MATERIAL FOR THIS EXERCISE: Begin

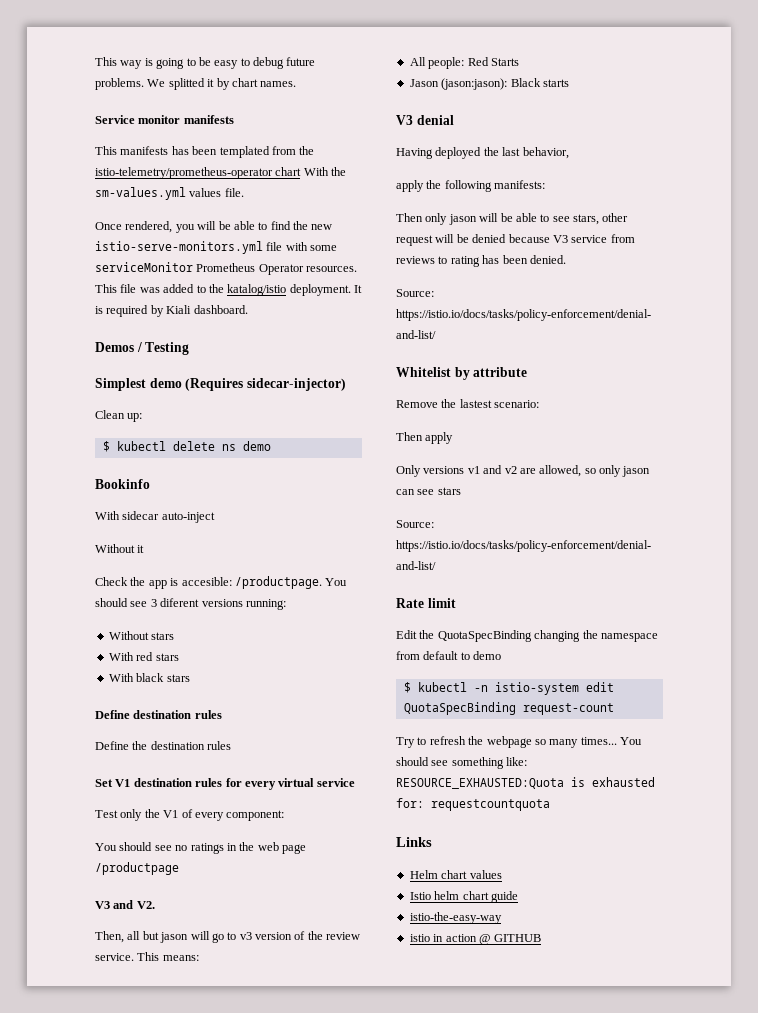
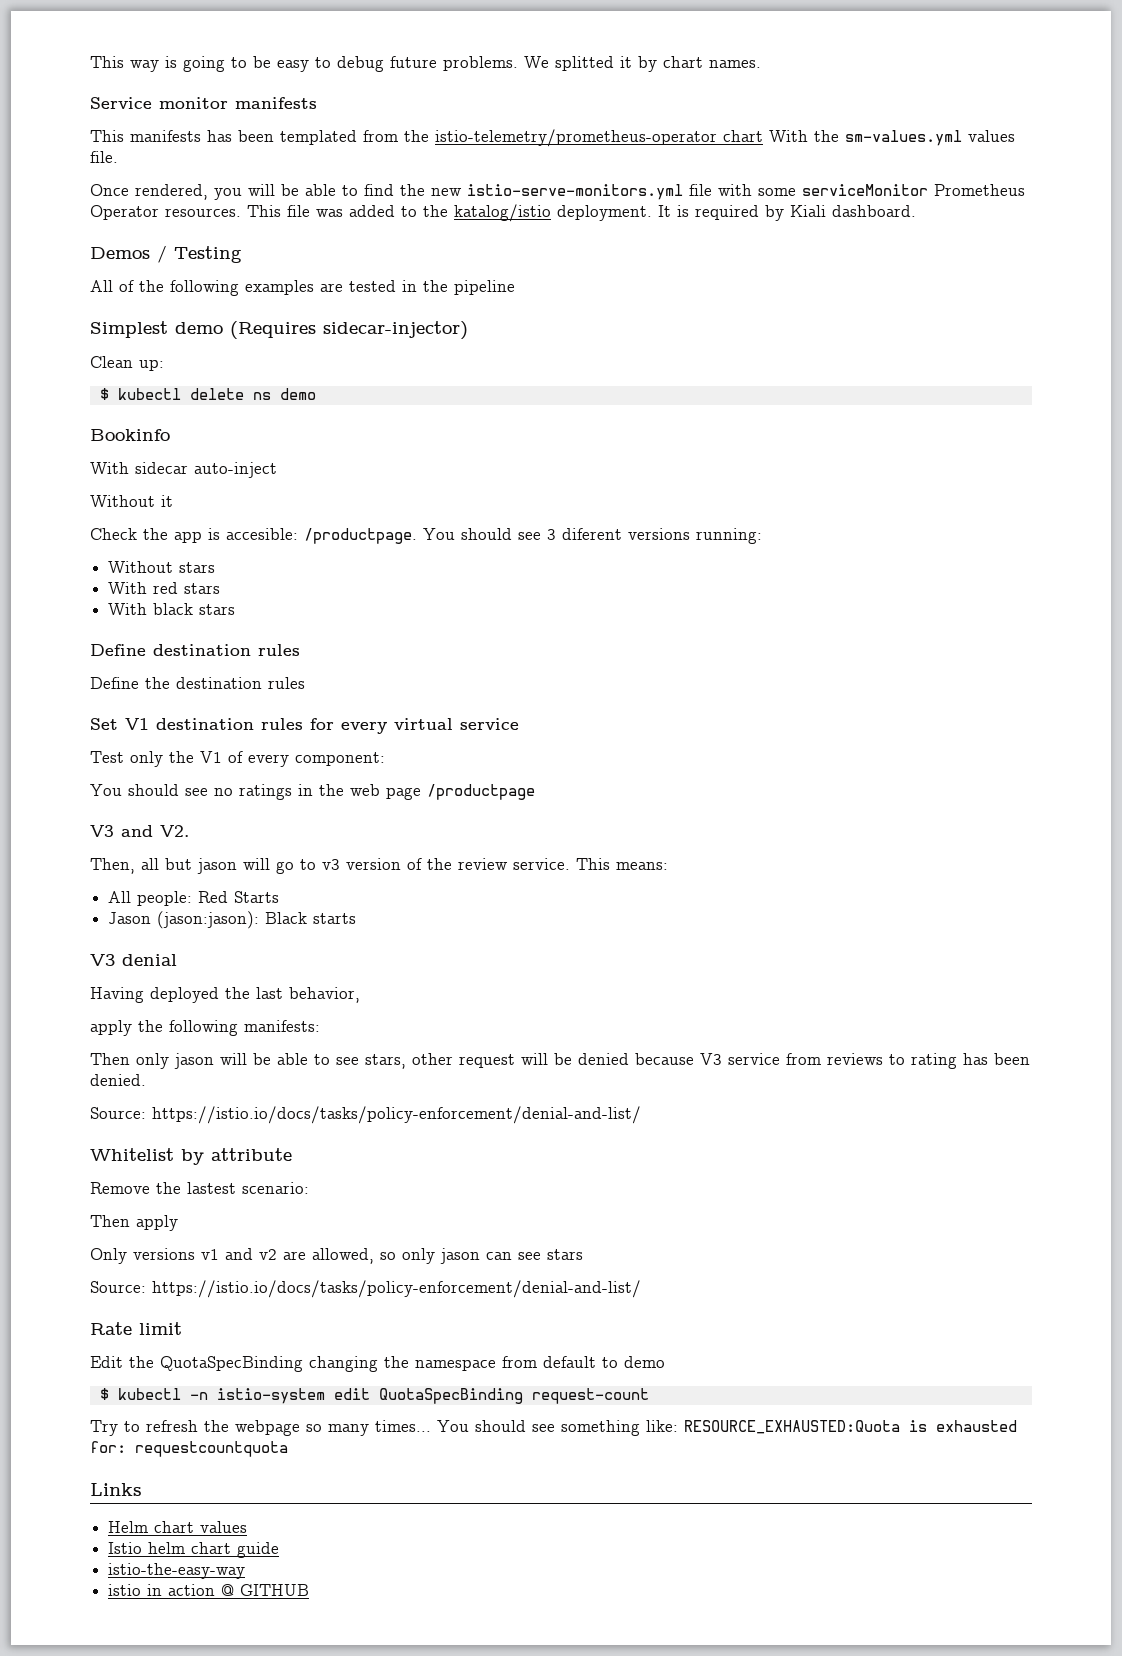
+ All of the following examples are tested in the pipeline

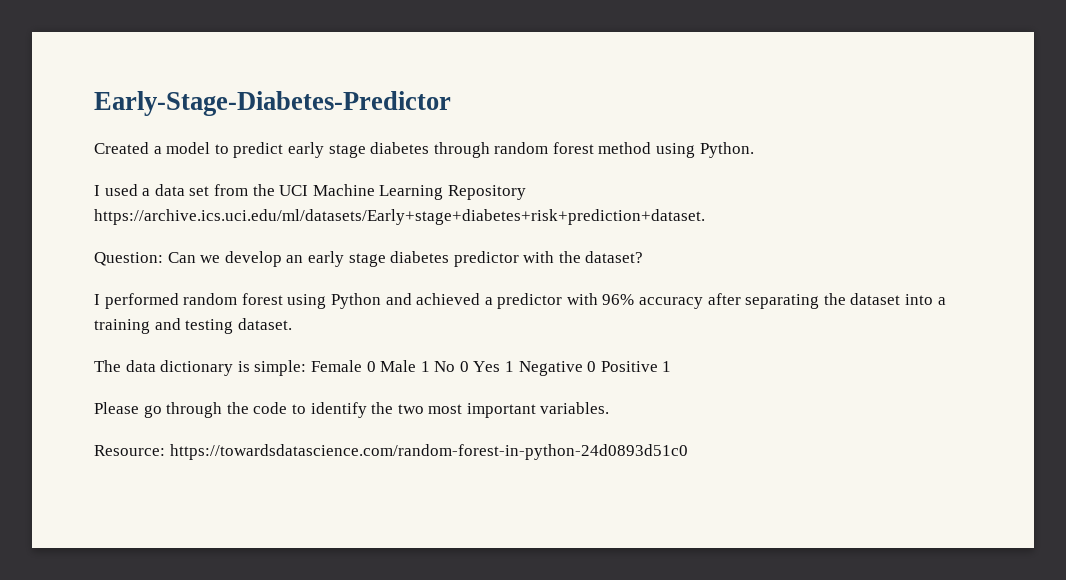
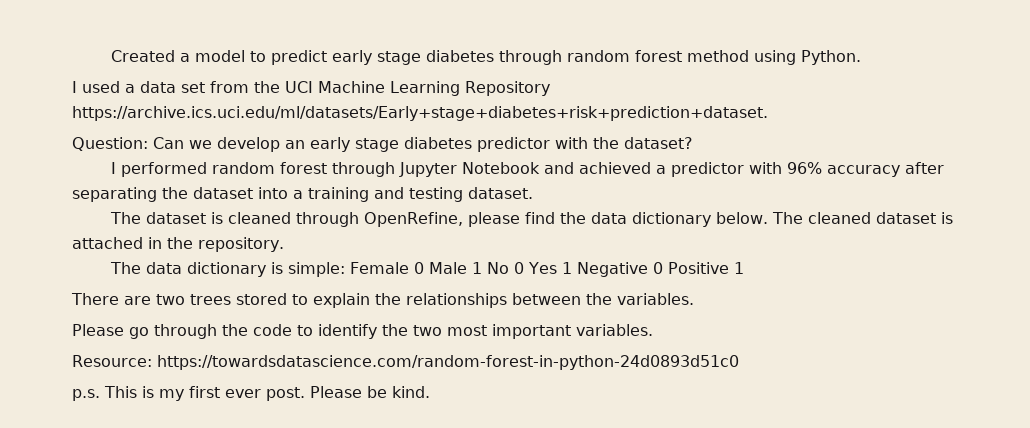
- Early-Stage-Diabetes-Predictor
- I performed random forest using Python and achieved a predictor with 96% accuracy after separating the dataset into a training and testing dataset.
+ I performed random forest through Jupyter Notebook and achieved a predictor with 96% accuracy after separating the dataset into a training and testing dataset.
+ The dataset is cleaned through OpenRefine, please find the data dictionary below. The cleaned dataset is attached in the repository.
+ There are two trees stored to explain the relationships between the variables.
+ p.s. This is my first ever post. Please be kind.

MATERIAL FOR THIS EXERCISE: End

> **TASK STATEMENT**: Copy exactly. The range runs from the line containing "random forest through" through the last line of the data.

> **SOLUTION**:
+ I performed random forest through Jupyter Notebook and achieved a predictor with 96% accuracy after separating the dataset into a training and testing dataset.
+ The dataset is cleaned through OpenRefine, please find the data dictionary below. The cleaned dataset is attached in the repository.
+ There are two trees stored to explain the relationships between the variables.
+ p.s. This is my first ever post. Please be kind.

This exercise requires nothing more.